OQGraph – bazaar adventures in migrating to git

Jan 27 2014

Background

I have been acting as a ‘community maintainer’ for a project called OQGraph for a bit over a year now.

OQGraph provides graph traversal algorithms over SQL data for MariaDB.  Briefly, it is very difficult if not impossible to write a SQL query to find the shortest path through a graph where the edges are fairly typically represented as two columns of vertex identifers.  OQGraph as of v3 provides a virtual table that allows such an operation via a single SQL query.  This thus provides a simple mechanism for existing data to be queried in new and novel ways.  OQGraph v3 is now merged into MariaDB 10.0.7 as of 16 December, 2013.

Aside: I did a talk [1][2][3] about this subject at the Linux.conf.au OpenProgramming miniconf. I really didn’t do a very good job, especially compared with my SysAdmin [4][5][6] miniconf talk; I lost my place, “ummed” way too much, etc., although audience members kindly seemed to ignore this when I talked to them later :-) I know I was underprepared, and in hindsight I tried to cover way too much ground in the time available which resulted in a not-really coherent story arc; I should have focused on MTR for the majority of the talk. But I digress…

Correction: I also had a snafu in my slides; OQGraph v3 supports theoretically any underling storage engine, the unit test coverage is currently only over MyISAM but we plan to extend it to test the other major storage engines in the next while.

Launchpad and BZR

MariaDB is maintained on Launchpad. Launchpad uses bazaar (bzr) for version control.  Bazaar already has a reputation for poor performance, and my own experience using it with MariaDB backs this up.  It doesn’t help that the MariaDB history is a long one, the history converted to git shows 87000 commits and the .git directory weighs in at nearly 6 GBytes!  The MariaDB team is considering migration [7] to github, but in the meantime I needed a way to work on OQGraph using git to save my productivity, as I am only working on the project in my spare time.

Github

So heres what I wanted to achieve:

  1. Maintain the ‘bleeding edge’ development of OQGraph on Github
  2. Bring the entire history of all OQGraph v3 development across to Github, including any MariaDB tags
  3. Maintain the code on Github without all of the entirety of MariaDB.
  4. Be able to push changes from github back to Launchpad+bzr

Items 1 & 3 will give me a productivity boost.  The resulting OQGraph-only repository with entire history almost fits on a 3½inch floppy!

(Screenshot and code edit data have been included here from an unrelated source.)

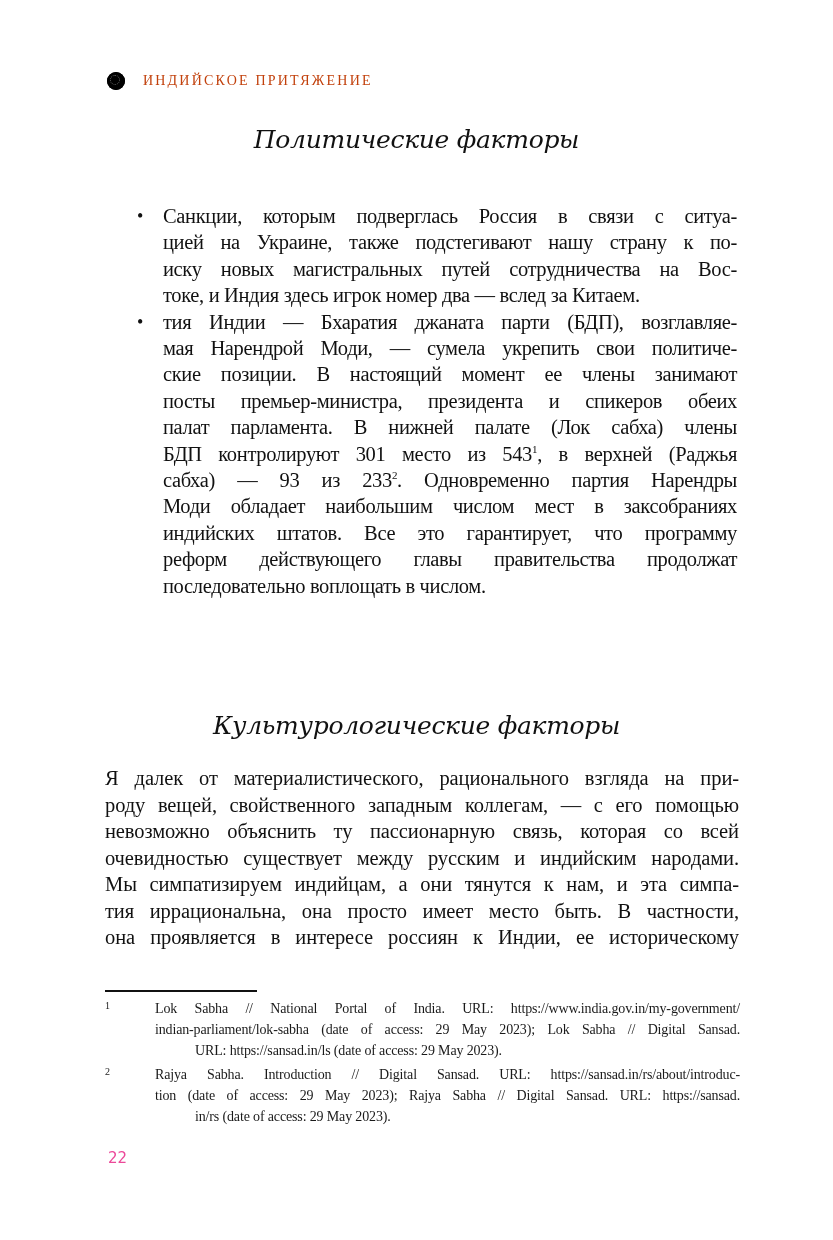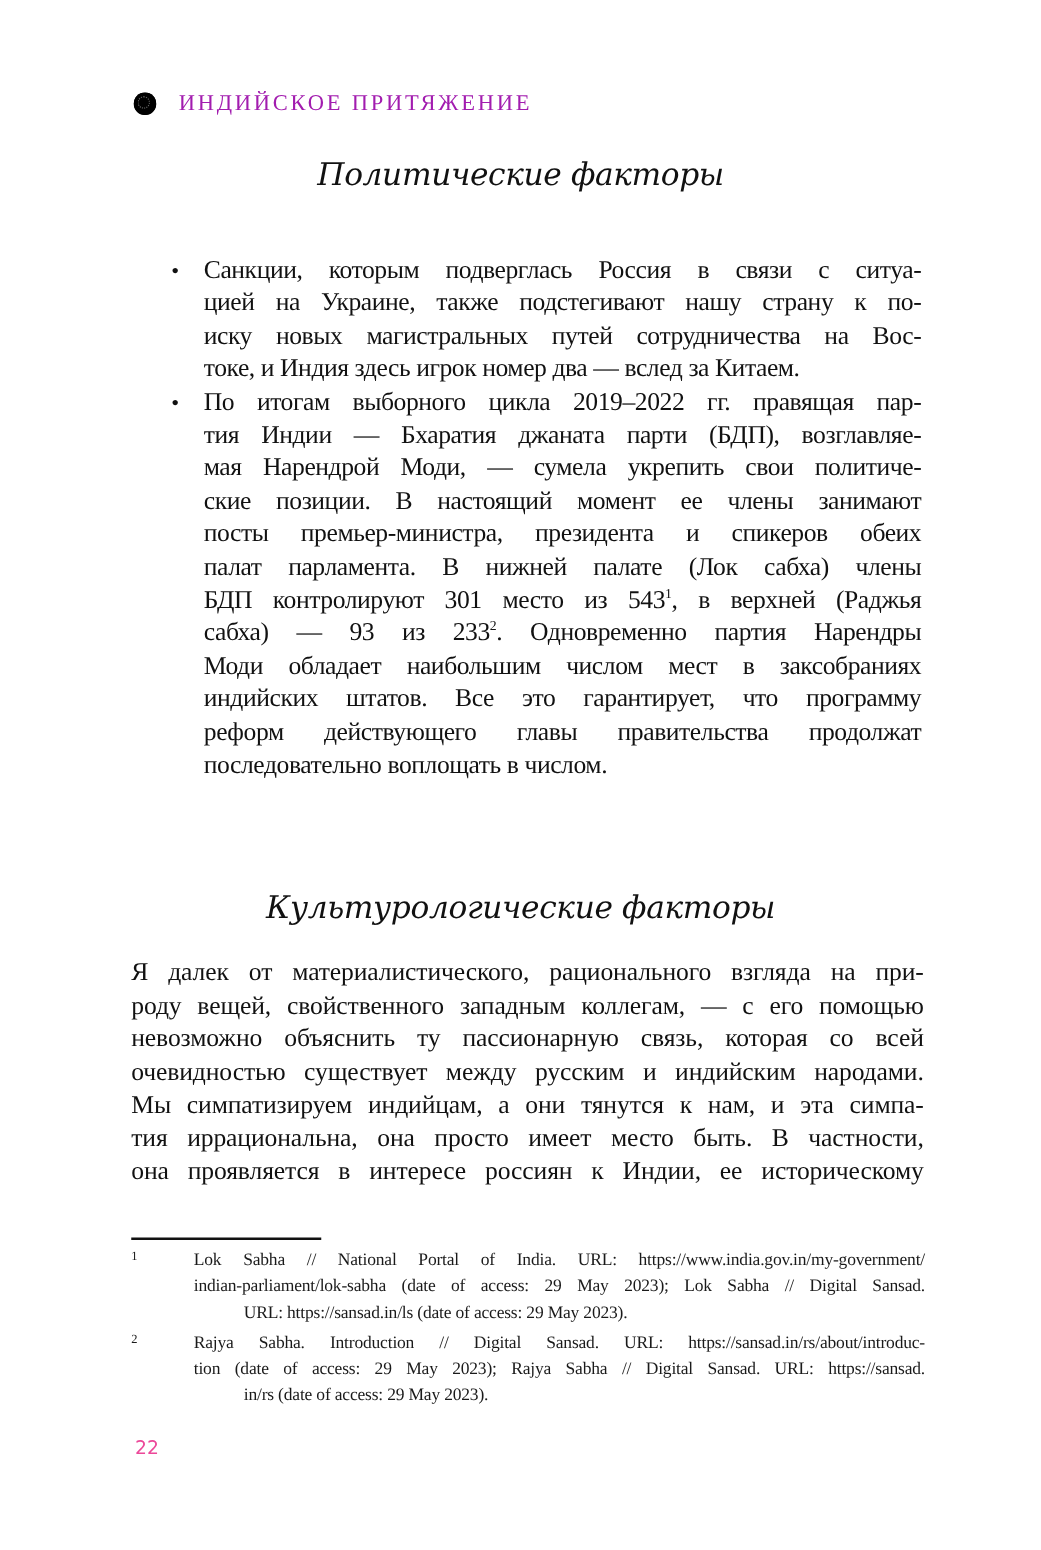--- a/index.html
+++ b/index.html
@@ -10,8 +10,8 @@
                 box-shadow: inset 0 0 0 2px #000; position: relative; }
   .header-dot::after { content: ""; position: absolute; left: 3px; top: 3px; width: 10px; height: 10px;
                 border-radius: 50%; border: 1px dotted #666; box-sizing: border-box; }
-  .header-text { font-family: "Liberation Serif", "DejaVu Serif", serif; font-size: 18px; letter-spacing: 2.2px;
-                 color: #a21caf; text-transform: uppercase; }
+  .header-text { font-family: "Liberation Serif", "DejaVu Serif", serif; font-size: 14px; letter-spacing: 2.2px;
+                 color: #c2410c; text-transform: uppercase; }
 
   .section-heading { position: absolute; left: 0; width: 833px; text-align: center;
                      font-family: "DejaVu Serif", "Liberation Serif", serif; font-style: italic;

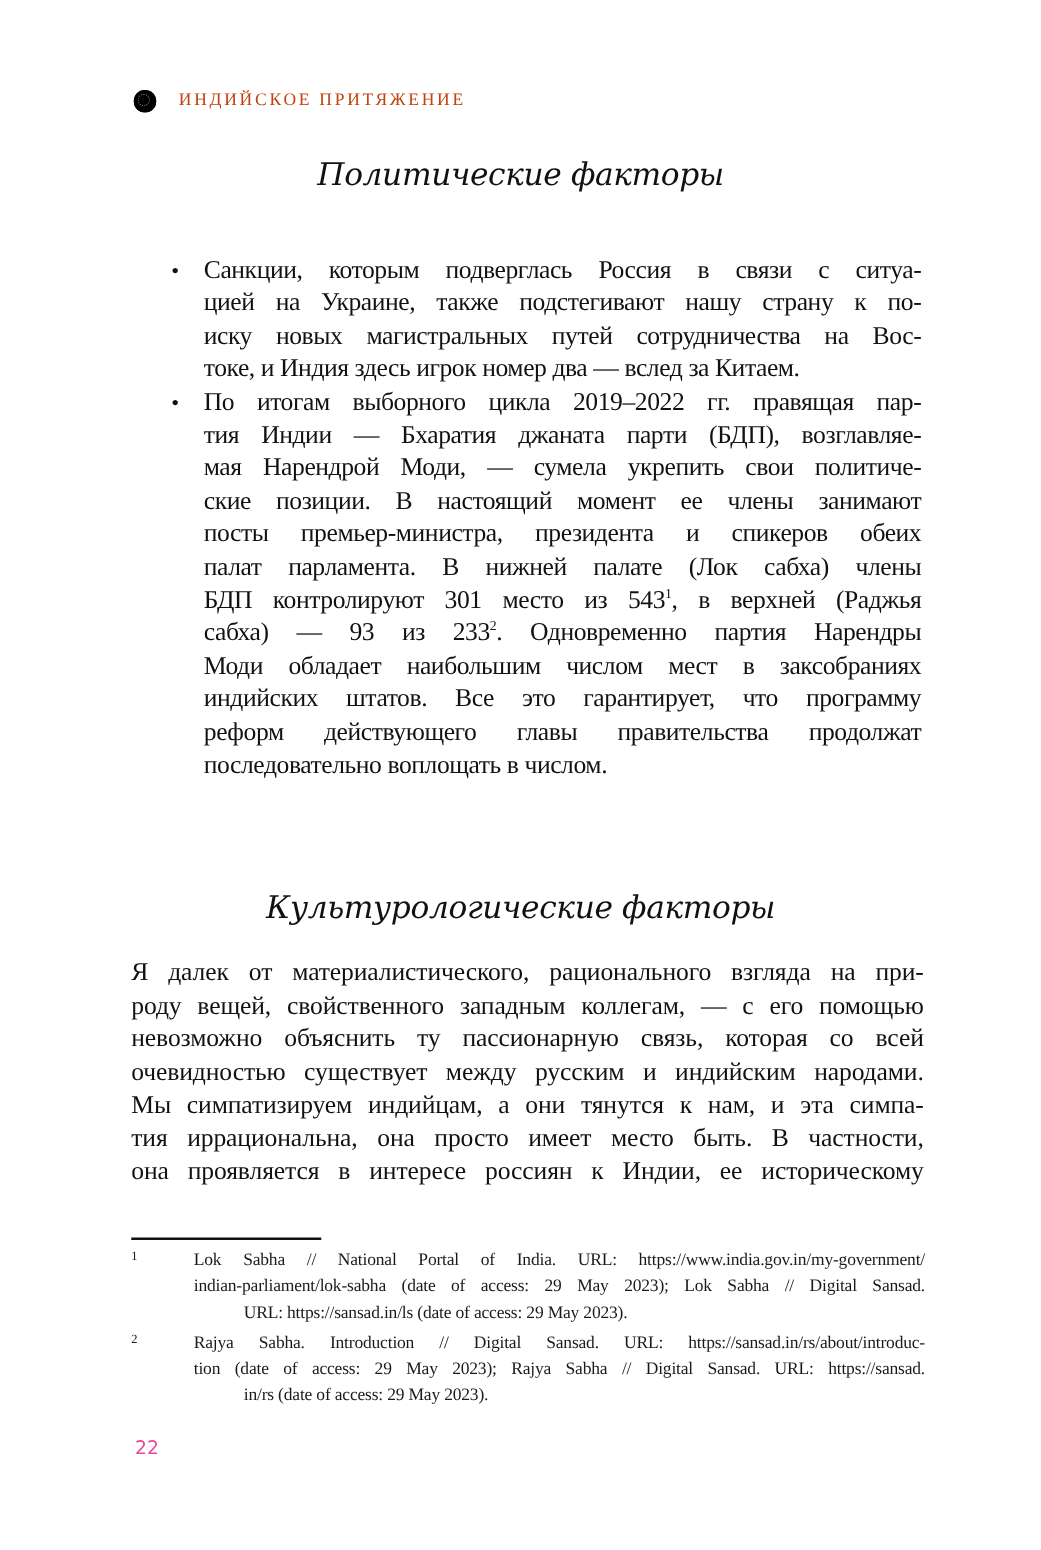--- a/index.html
+++ b/index.html
@@ -65,7 +65,6 @@
   </li>
   <li class="bullet-item">
     <span class="bullet-mark">•</span>
-    <span class="line">По итогам выборного цикла 2019–2022 гг. правящая пар-</span>
     <span class="line">тия Индии — Бхаратия джаната парти (БДП), возглавляе-</span>
     <span class="line">мая Нарендрой Моди, — сумела укрепить свои политиче-</span>
     <span class="line">ские позиции. В настоящий момент ее члены занимают</span>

Item 1 may help make the project more accessible in the future.  Item 2 will of course allow me to go back in time and see what happened in the past.  Item 3 also has other advantages: it may make it easier to backport OQGraph to other versions of MariaDB if it becomes useful to do so.  And item 4 is critical, as for bug fixes and features to be accepted for merging into MariaDB in the short term it is still easiest to maintain a bzr branch on launchpad.

To this end, I first created a maintenance branch on Launchpad: https://code.launchpad.net/~andymc73/maria/oqgraph-maintenance. I will regularly merge the latest MariaDB trunk into this branch, along with completed changes (tested bugfixes, etc.) from the github repository, for final testing before proposing for merging into MariaDB trunk.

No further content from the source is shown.